++++ THE INPUT ++++
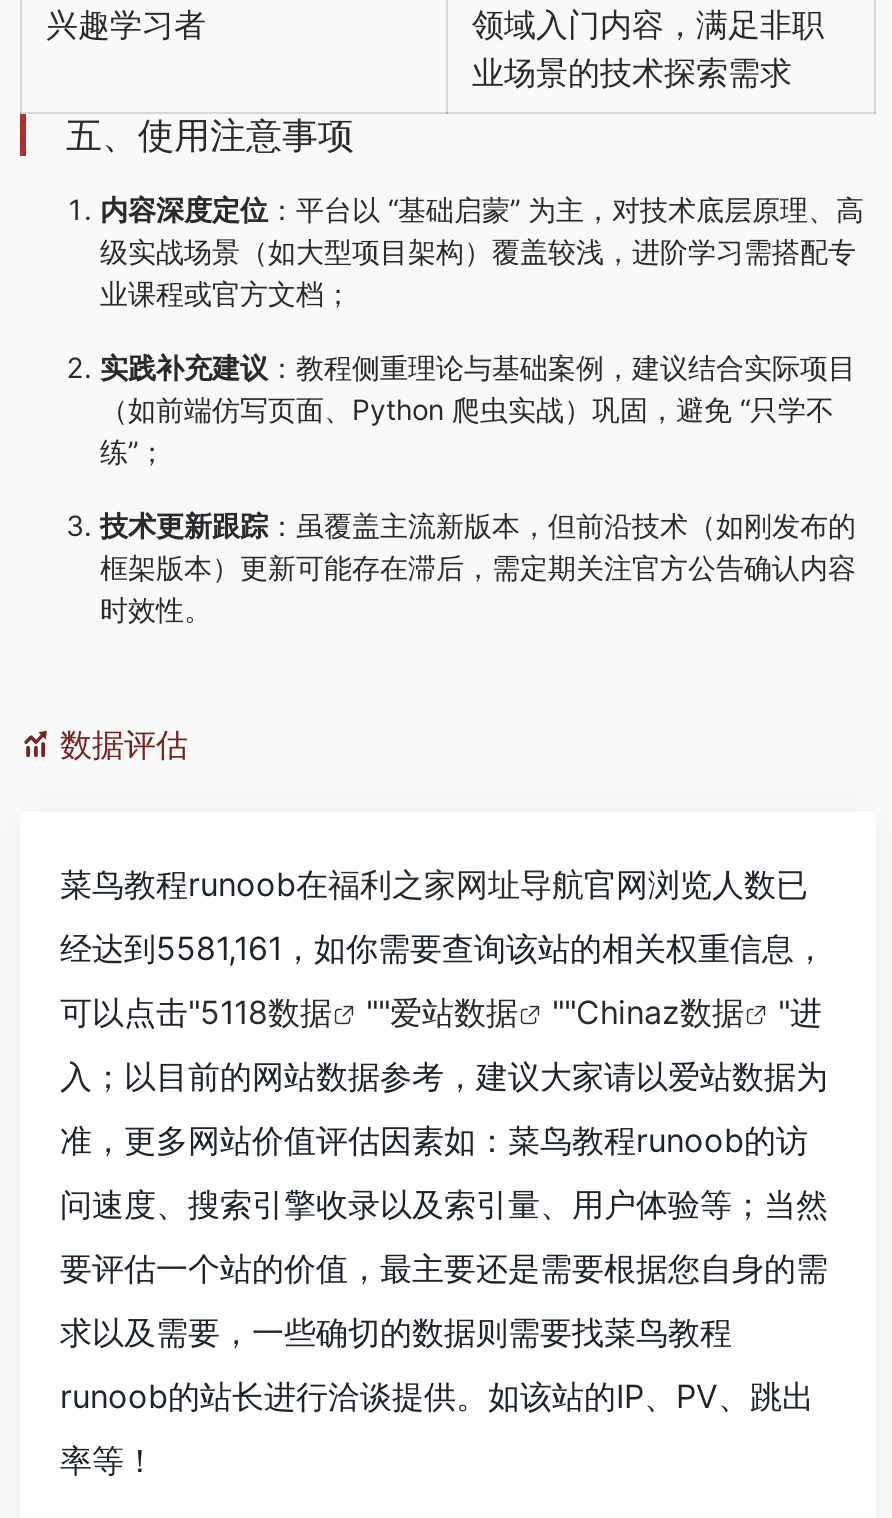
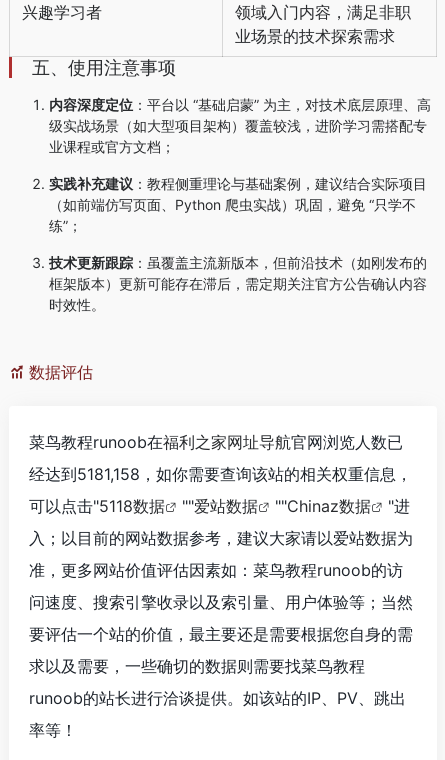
- 经达到5581,161，如你需要查询该站的相关权重信息，
+ 经达到5181,158，如你需要查询该站的相关权重信息，
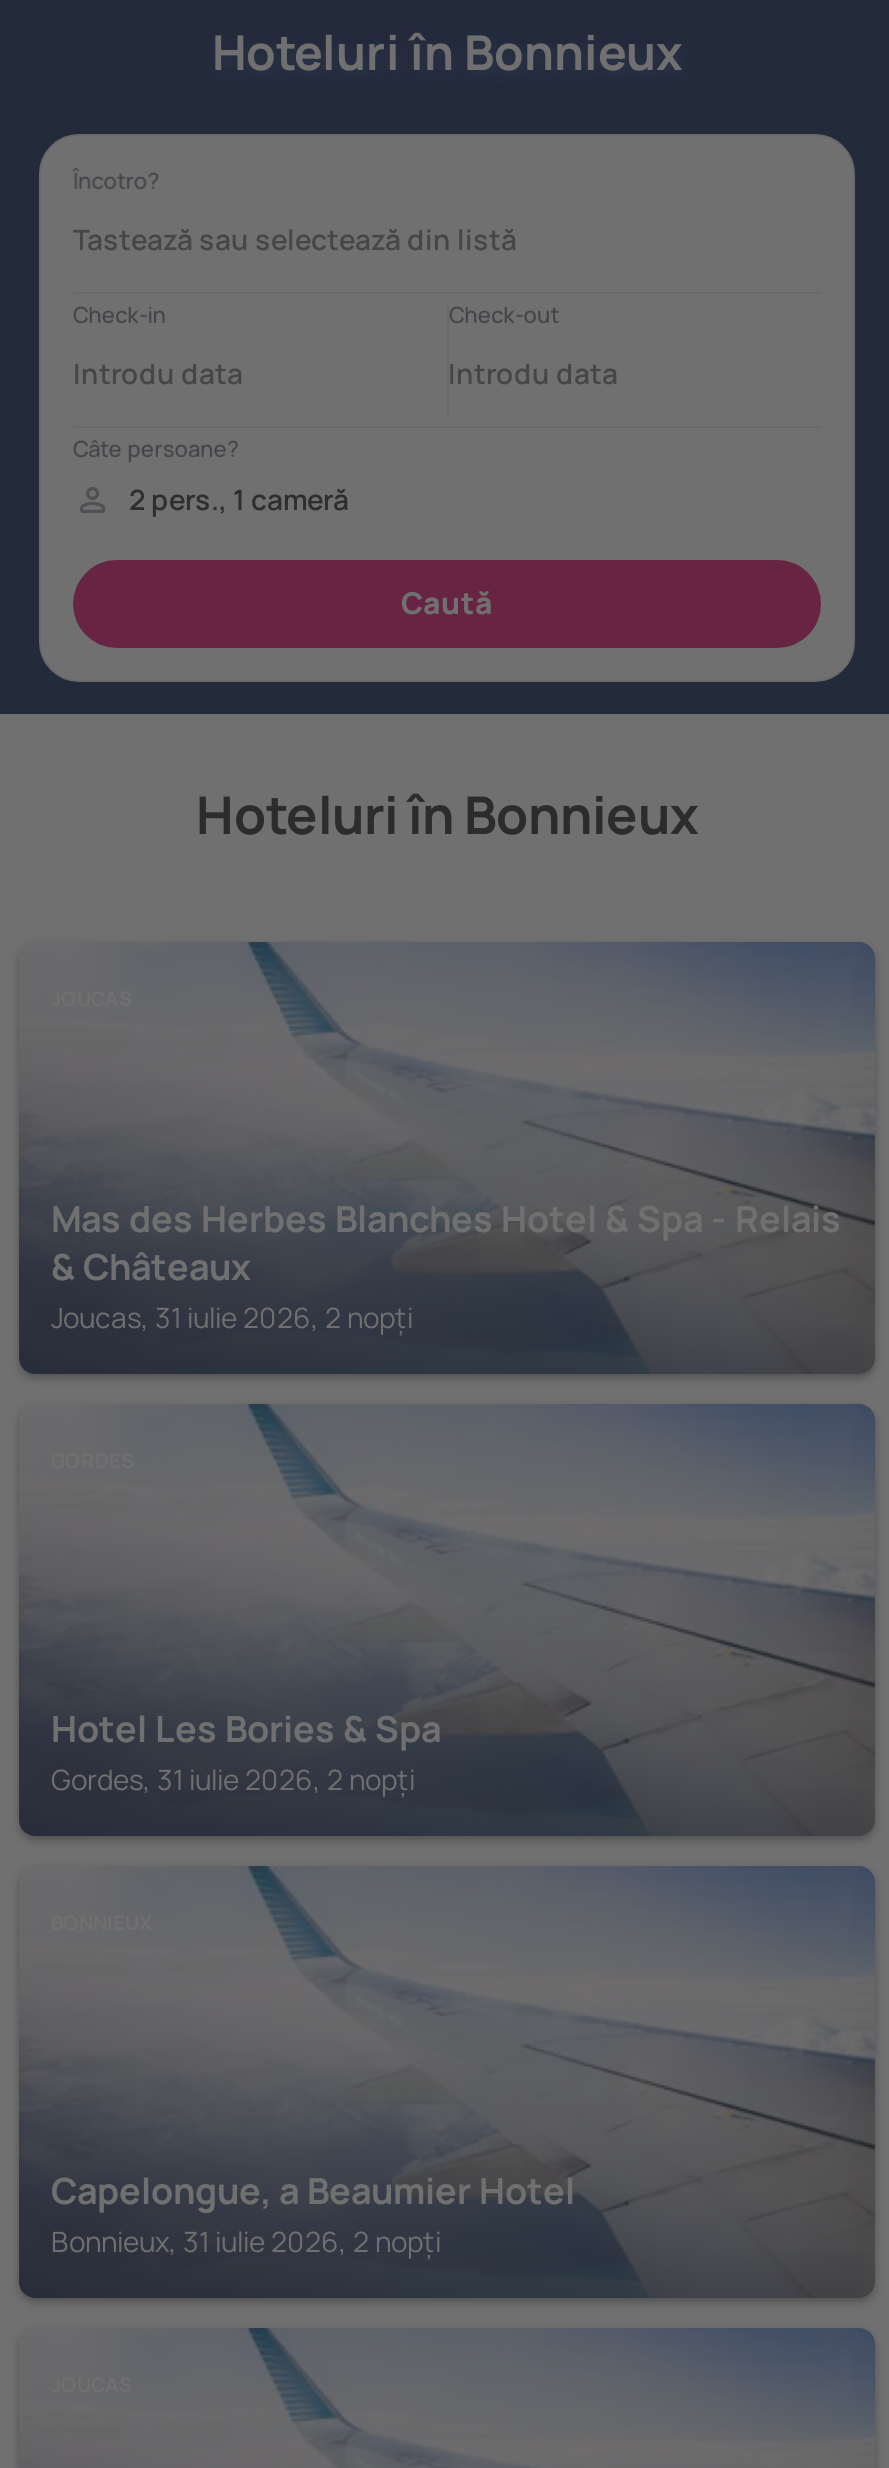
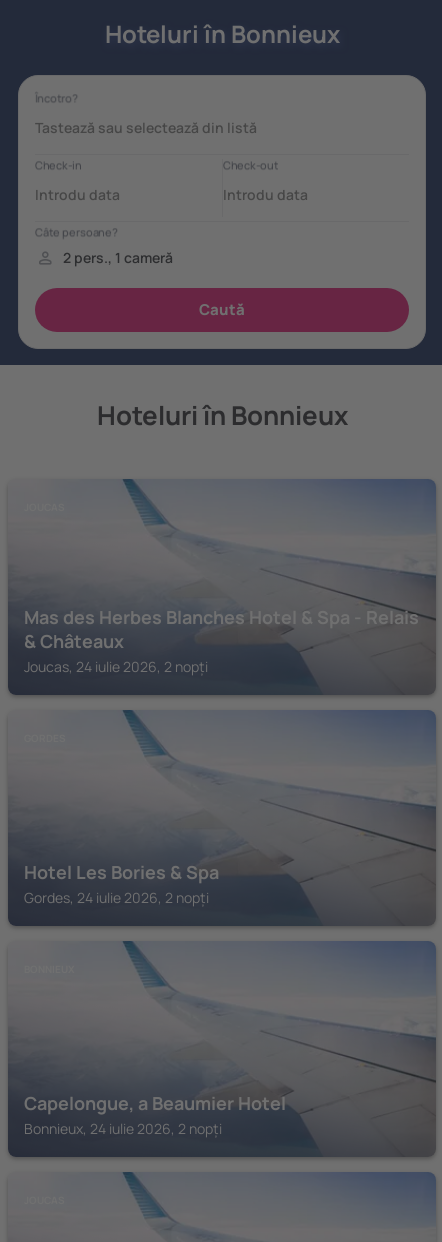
- Joucas, 31 iulie 2026, 2 nopți
+ Joucas, 24 iulie 2026, 2 nopți

- Gordes, 31 iulie 2026, 2 nopți
+ Gordes, 24 iulie 2026, 2 nopți

- Bonnieux, 31 iulie 2026, 2 nopți
+ Bonnieux, 24 iulie 2026, 2 nopți
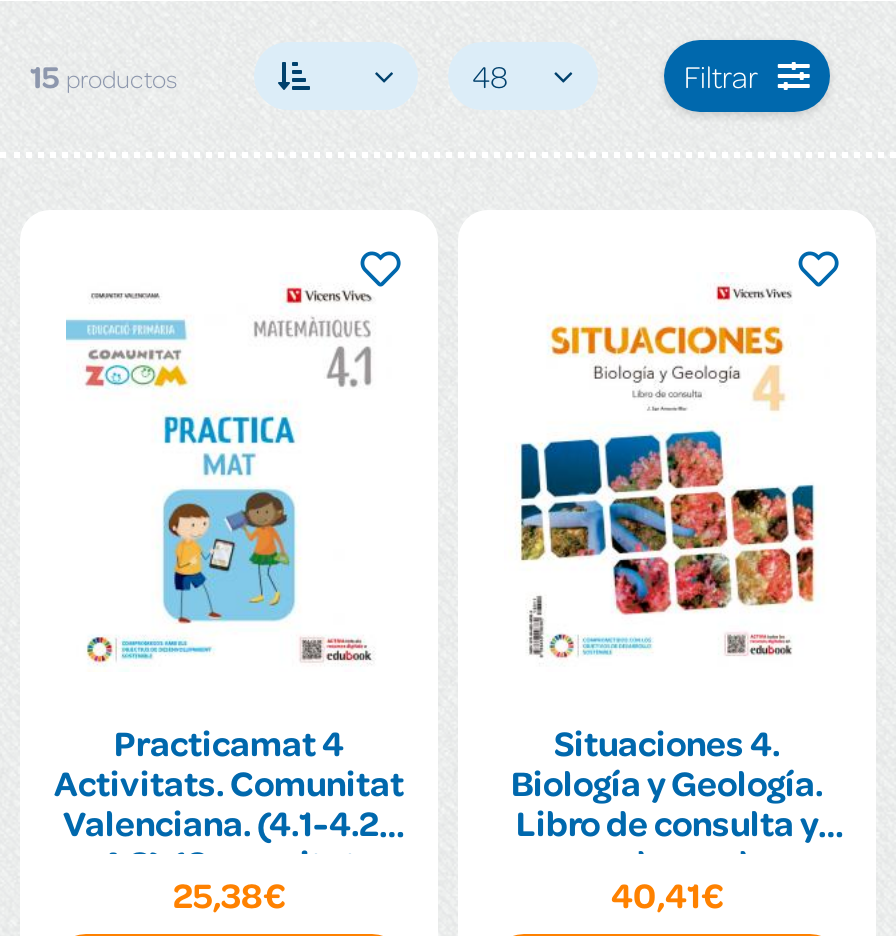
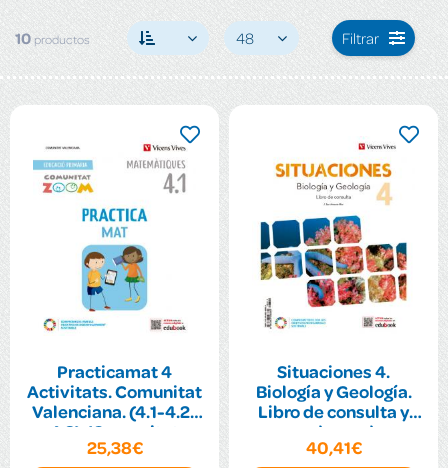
- 15 productos
+ 10 productos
++++
Across all the lines above, repeat the wording exactly and omit the pictures.

> **ANSWER SECTION**
- 经达到5581,161，如你需要查询该站的相关权重信息，
+ 经达到5181,158，如你需要查询该站的相关权重信息，
- Joucas, 31 iulie 2026, 2 nopți
+ Joucas, 24 iulie 2026, 2 nopți

- Gordes, 31 iulie 2026, 2 nopți
+ Gordes, 24 iulie 2026, 2 nopți

- Bonnieux, 31 iulie 2026, 2 nopți
+ Bonnieux, 24 iulie 2026, 2 nopți
- 15 productos
+ 10 productos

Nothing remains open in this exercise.